▶ [Task prompt]
Using the data below, work out how many lines contain the word "Visual", then state that number without comment.

[[ Given data, beginning ]]

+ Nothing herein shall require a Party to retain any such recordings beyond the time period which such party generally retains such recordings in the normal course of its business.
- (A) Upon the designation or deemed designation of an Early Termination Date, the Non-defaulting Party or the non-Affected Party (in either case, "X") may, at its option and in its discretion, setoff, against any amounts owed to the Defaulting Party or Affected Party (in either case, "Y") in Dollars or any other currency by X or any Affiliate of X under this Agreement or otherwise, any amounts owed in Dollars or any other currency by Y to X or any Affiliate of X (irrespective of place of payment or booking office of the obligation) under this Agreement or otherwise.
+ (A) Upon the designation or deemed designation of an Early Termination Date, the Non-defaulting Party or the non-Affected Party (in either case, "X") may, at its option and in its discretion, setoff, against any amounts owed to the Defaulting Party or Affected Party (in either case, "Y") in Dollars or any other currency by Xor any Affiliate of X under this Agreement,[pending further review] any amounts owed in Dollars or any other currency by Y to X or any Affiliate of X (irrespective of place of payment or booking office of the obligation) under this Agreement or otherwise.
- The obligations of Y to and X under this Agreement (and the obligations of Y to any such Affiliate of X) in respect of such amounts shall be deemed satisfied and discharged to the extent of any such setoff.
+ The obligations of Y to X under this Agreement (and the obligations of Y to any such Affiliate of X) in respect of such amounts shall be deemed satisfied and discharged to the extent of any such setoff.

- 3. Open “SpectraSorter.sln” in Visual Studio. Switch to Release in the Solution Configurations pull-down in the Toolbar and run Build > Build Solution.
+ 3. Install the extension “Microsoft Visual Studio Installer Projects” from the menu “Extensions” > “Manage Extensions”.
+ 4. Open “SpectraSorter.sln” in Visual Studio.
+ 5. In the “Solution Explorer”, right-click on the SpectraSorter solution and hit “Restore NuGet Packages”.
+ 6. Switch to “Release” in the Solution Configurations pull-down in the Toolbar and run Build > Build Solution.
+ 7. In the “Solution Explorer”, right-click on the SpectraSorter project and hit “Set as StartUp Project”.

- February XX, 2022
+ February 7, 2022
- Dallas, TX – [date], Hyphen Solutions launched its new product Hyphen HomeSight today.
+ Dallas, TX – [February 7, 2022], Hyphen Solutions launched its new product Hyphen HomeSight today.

[[ Given data, end ]]

▶ [Completed exercise]
3